Between the line containing "html: <div>Customer Acquisition" and the line containing "BÀI CHUẨN SEO" lies a run of lines; give that run again exactly, with both of those lines, and nothing else from the entries below.
INPUT DATA below:
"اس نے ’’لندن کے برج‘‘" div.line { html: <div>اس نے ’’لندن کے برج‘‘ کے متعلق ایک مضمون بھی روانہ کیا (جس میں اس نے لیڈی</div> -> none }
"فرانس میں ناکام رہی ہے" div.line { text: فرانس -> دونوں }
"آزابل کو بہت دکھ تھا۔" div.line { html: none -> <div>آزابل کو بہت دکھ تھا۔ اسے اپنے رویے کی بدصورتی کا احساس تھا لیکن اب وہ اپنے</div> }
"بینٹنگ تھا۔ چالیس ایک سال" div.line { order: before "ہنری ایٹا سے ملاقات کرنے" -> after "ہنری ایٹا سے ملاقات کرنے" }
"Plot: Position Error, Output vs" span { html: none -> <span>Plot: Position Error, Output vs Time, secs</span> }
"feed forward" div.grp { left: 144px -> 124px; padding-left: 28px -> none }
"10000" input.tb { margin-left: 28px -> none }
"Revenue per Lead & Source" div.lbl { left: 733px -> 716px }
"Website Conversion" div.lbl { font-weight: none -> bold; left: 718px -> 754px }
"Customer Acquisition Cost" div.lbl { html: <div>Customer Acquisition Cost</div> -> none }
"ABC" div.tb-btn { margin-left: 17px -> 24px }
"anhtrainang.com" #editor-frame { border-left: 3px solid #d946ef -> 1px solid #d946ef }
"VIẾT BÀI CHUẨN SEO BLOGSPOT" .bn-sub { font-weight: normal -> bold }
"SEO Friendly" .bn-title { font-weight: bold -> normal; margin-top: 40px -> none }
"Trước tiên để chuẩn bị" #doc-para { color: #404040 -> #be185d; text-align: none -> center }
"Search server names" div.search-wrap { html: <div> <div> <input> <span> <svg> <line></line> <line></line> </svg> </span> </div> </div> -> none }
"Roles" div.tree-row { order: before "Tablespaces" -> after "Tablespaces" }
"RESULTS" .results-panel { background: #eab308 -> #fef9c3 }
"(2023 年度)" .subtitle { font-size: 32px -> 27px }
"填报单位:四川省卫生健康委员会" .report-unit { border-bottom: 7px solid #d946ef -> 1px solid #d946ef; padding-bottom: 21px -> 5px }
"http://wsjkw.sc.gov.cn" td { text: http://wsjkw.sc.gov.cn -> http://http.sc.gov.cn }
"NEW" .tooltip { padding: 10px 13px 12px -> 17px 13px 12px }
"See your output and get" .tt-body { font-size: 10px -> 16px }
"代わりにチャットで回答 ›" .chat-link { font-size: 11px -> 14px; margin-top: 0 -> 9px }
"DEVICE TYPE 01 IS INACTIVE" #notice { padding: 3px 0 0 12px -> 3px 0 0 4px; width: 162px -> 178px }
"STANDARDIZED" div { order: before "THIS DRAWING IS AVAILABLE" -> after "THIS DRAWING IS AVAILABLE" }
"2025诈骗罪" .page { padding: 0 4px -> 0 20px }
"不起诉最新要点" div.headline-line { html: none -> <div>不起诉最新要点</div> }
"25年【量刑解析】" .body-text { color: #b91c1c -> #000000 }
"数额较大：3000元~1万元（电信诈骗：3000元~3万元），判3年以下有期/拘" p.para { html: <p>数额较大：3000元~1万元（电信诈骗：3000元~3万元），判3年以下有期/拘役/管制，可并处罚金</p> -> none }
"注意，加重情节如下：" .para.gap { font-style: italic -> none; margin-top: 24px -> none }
End of INPUT DATA.
- [RESULT FOR THIS TASK]:
"Customer Acquisition Cost" div.lbl { html: <div>Customer Acquisition Cost</div> -> none }
"ABC" div.tb-btn { margin-left: 17px -> 24px }
"anhtrainang.com" #editor-frame { border-left: 3px solid #d946ef -> 1px solid #d946ef }
"VIẾT BÀI CHUẨN SEO BLOGSPOT" .bn-sub { font-weight: normal -> bold }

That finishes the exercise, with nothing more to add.